It is the biggest electricity producer in the country outside state control. Tata Power has got capacity of 2,785 MW of power generation, but it plans to increase it 5 fold to 13,000 MW by 2014, with a capital expenditure of over Rs 10,000 crore. By 2011, the company will be taking a big step towards achieving that objective, when its ultra-mega power project (UMPP) in Mundra is completed, thereby adding 800 MW to its existing capacity.
With the government willing to fast-track the bidding process for 3 more UMPPs, Tata Power is in a better position to emerge successful, since Reliance Power, its major competitor, is already working on 3 others.
However, the company’s rising debt is a matter of concern. At the end of FY09 its net debt burden was Rs 4,750 crore on a standalone basis and Rs 13,850 crore on a consolidated basis. The factor that is still in its favour is that most of the loans are due around 2014-15. By that time most of its projects would have been commissioned and cash flow would get initiated, helping the company to pay back.
To add to the positive, its 100 per cent subsidiary, Tata Power Trading Co., has started contributing to the profits. In future, with a greater power generating capacity, as and when projects get commissioned, trading profits would see an upside. As of now 12 per cent of Tata Power profits are derived from power trading .

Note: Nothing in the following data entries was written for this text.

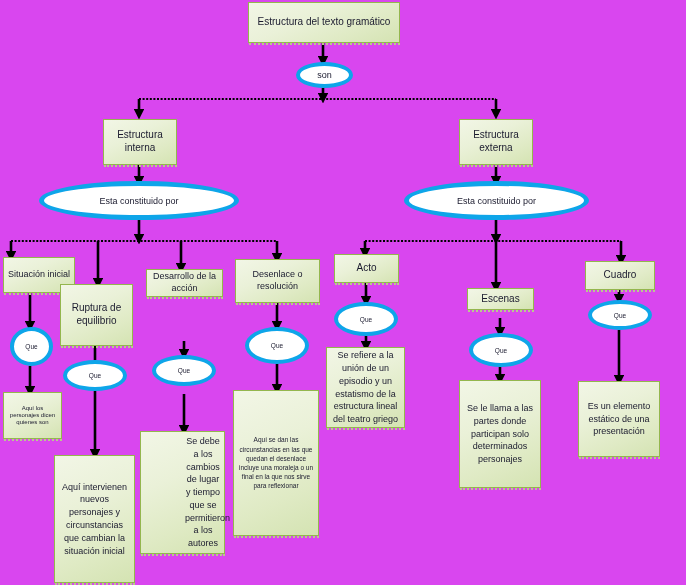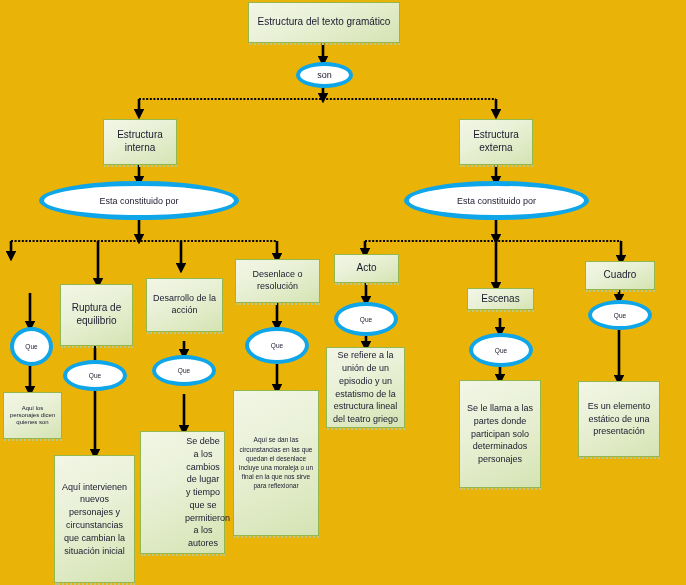"Estructura del texto gramático" #canvas { background: #eab308 -> #d946ef }
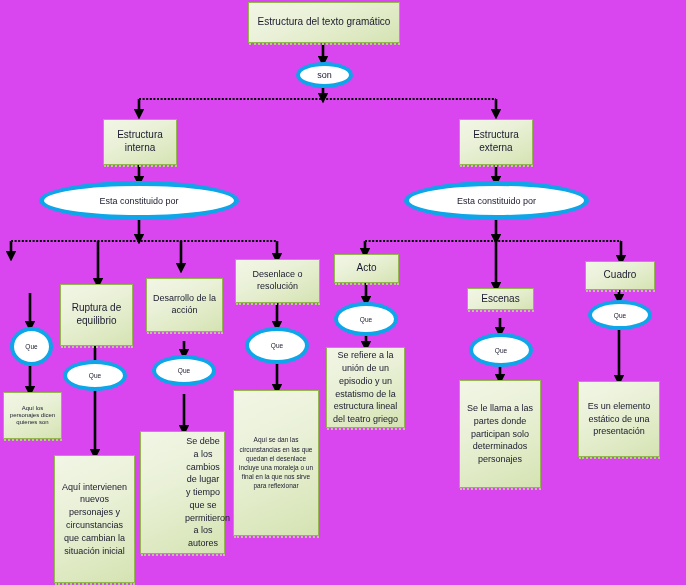"Situación inicial" div.box { html: none -> <div> <span>Situación inicial</span> </div> }
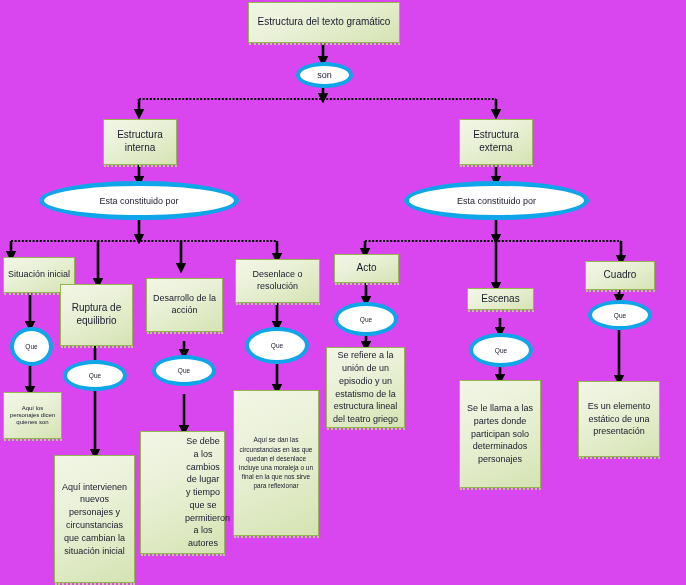"Desarrollo de la acción" div.box { height: 54px -> 28px; top: 278px -> 269px }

For Q4FY09, the company’s profits jumped to Rs 368 crore, up by 265 per cent quarter-on-quarter (q-o-q) and for the whole year FY09, profits went up by 6 per cent to Rs 922 crore. The company, as of March 31, 2008, had liquid cash to the tune of Rs 1,140 crore with an interest coverage ratio of more than 3.25, that is its operational profits are 3.25 times more than its interest obligation.